### PROBLEM REQUIREMENTS:
Among the records, which lines include "Calibri"? List them.

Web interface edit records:

.....

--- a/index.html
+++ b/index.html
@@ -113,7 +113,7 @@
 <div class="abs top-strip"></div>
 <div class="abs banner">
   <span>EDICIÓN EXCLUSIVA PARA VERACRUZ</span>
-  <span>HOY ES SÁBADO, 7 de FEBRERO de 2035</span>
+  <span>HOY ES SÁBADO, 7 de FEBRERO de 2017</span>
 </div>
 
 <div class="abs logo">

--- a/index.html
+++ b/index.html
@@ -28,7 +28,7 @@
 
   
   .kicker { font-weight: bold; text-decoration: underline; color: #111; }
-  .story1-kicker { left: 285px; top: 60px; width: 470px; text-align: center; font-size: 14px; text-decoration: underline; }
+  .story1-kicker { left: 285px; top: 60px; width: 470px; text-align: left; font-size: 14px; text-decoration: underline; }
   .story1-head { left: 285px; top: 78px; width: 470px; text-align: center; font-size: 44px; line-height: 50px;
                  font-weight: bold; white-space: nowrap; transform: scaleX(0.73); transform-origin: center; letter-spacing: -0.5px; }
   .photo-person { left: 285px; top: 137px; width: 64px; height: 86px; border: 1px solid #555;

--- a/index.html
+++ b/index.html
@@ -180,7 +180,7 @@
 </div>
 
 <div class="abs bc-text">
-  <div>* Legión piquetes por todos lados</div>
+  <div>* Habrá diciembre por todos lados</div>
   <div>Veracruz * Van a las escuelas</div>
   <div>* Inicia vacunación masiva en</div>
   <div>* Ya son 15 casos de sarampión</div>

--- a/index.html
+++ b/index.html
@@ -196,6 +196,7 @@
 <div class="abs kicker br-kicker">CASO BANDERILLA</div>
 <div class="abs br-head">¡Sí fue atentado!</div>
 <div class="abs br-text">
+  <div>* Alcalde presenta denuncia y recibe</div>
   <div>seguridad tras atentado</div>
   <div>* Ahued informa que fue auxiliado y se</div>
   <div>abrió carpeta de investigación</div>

.....

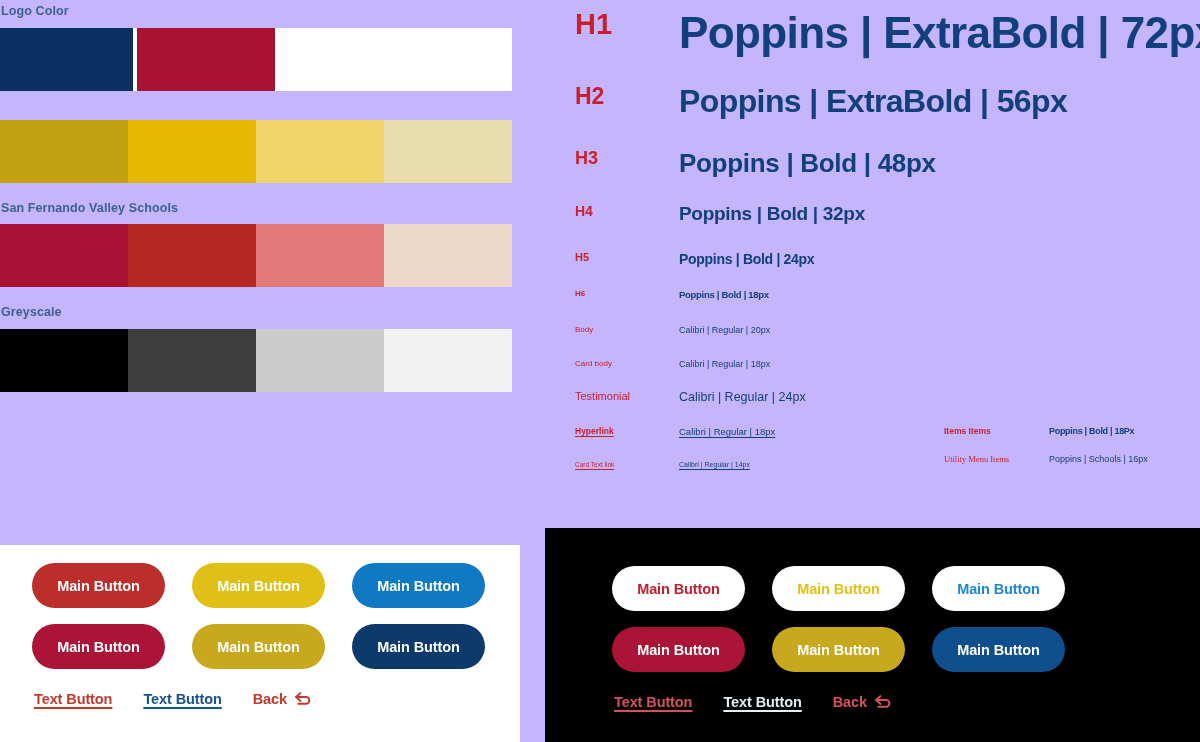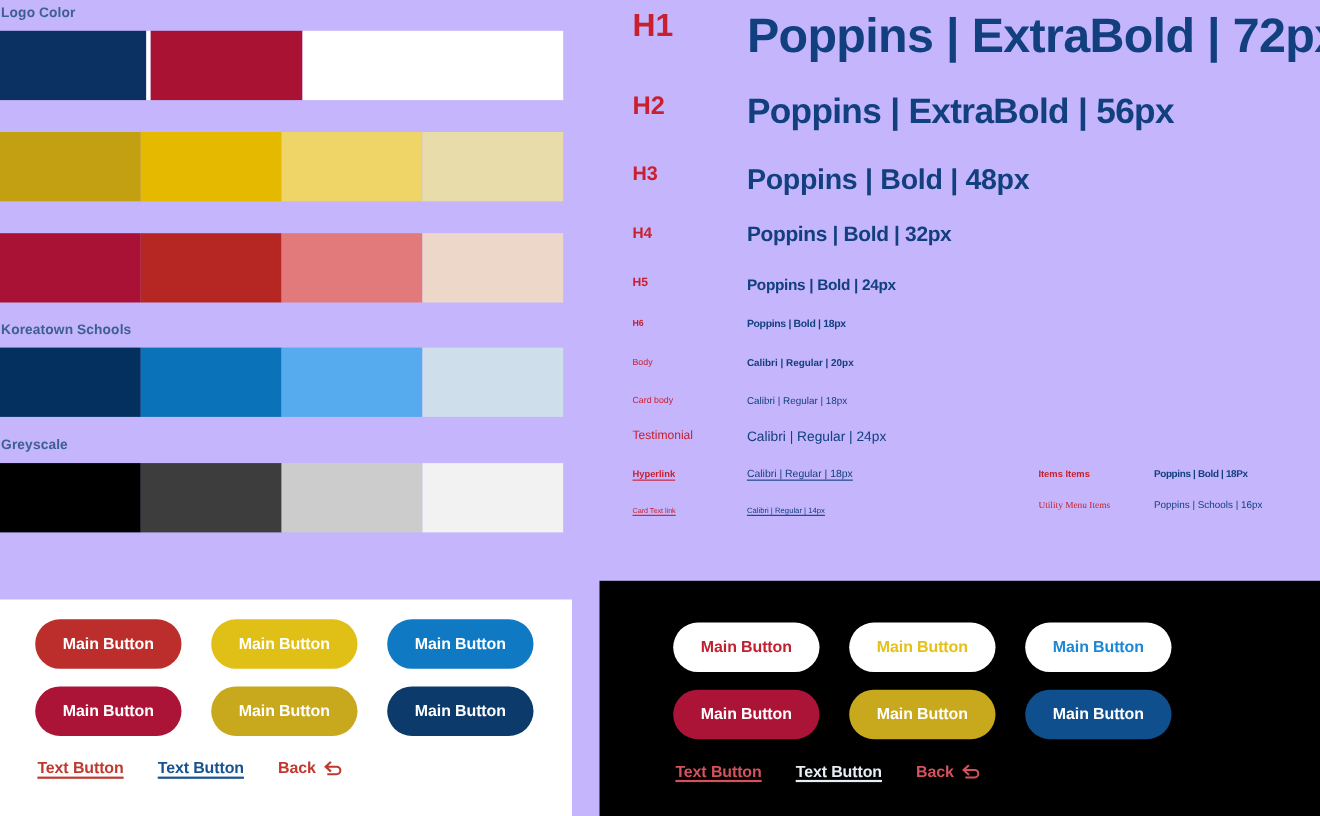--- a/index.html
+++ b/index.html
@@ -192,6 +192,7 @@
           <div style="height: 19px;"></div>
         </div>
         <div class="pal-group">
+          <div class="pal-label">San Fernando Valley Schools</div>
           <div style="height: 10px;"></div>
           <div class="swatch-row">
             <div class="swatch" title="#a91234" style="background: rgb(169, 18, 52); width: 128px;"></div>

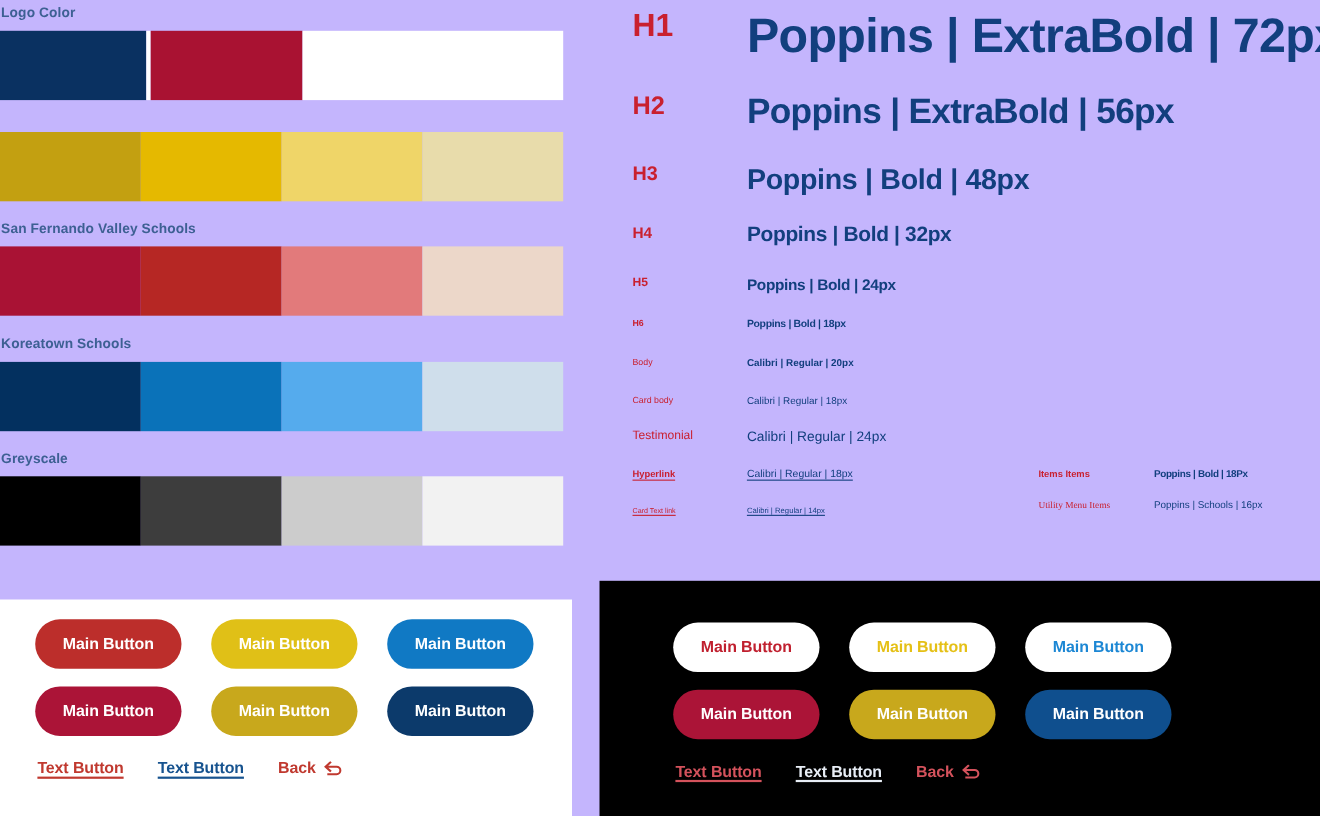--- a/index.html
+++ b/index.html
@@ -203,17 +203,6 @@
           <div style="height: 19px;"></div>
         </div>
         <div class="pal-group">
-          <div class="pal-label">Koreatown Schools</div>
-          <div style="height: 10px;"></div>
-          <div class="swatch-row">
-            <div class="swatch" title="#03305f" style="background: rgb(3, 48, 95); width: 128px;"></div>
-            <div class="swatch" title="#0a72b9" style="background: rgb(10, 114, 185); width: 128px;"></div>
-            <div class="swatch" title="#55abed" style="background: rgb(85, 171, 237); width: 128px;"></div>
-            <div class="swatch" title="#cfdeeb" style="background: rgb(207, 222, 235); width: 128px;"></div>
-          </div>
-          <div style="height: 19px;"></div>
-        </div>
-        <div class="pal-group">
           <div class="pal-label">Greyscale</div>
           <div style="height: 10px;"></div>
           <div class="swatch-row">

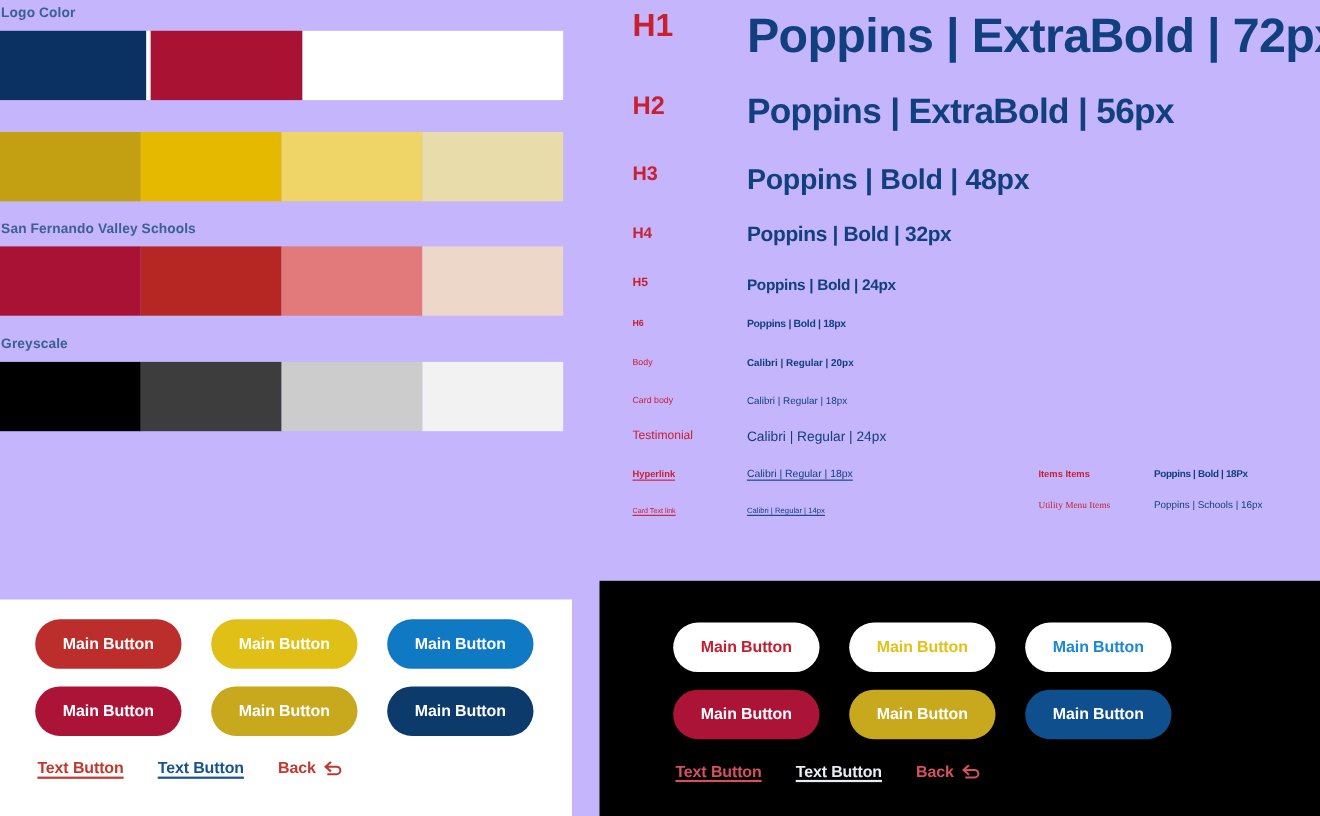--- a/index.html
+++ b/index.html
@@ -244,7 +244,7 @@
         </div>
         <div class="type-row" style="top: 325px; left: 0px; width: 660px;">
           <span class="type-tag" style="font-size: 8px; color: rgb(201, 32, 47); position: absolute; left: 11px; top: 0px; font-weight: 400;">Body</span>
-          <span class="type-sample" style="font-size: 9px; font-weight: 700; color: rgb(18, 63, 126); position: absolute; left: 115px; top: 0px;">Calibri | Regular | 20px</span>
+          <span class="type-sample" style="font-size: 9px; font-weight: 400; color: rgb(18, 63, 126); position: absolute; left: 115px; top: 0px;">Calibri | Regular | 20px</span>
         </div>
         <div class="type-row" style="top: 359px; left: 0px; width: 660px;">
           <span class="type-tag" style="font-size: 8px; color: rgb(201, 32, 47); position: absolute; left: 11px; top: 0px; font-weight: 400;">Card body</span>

.....

### RESULT OF THE EXERCISE:
-          <span class="type-sample" style="font-size: 9px; font-weight: 700; color: rgb(18, 63, 126); position: absolute; left: 115px; top: 0px;">Calibri | Regular | 20px</span>
+          <span class="type-sample" style="font-size: 9px; font-weight: 400; color: rgb(18, 63, 126); position: absolute; left: 115px; top: 0px;">Calibri | Regular | 20px</span>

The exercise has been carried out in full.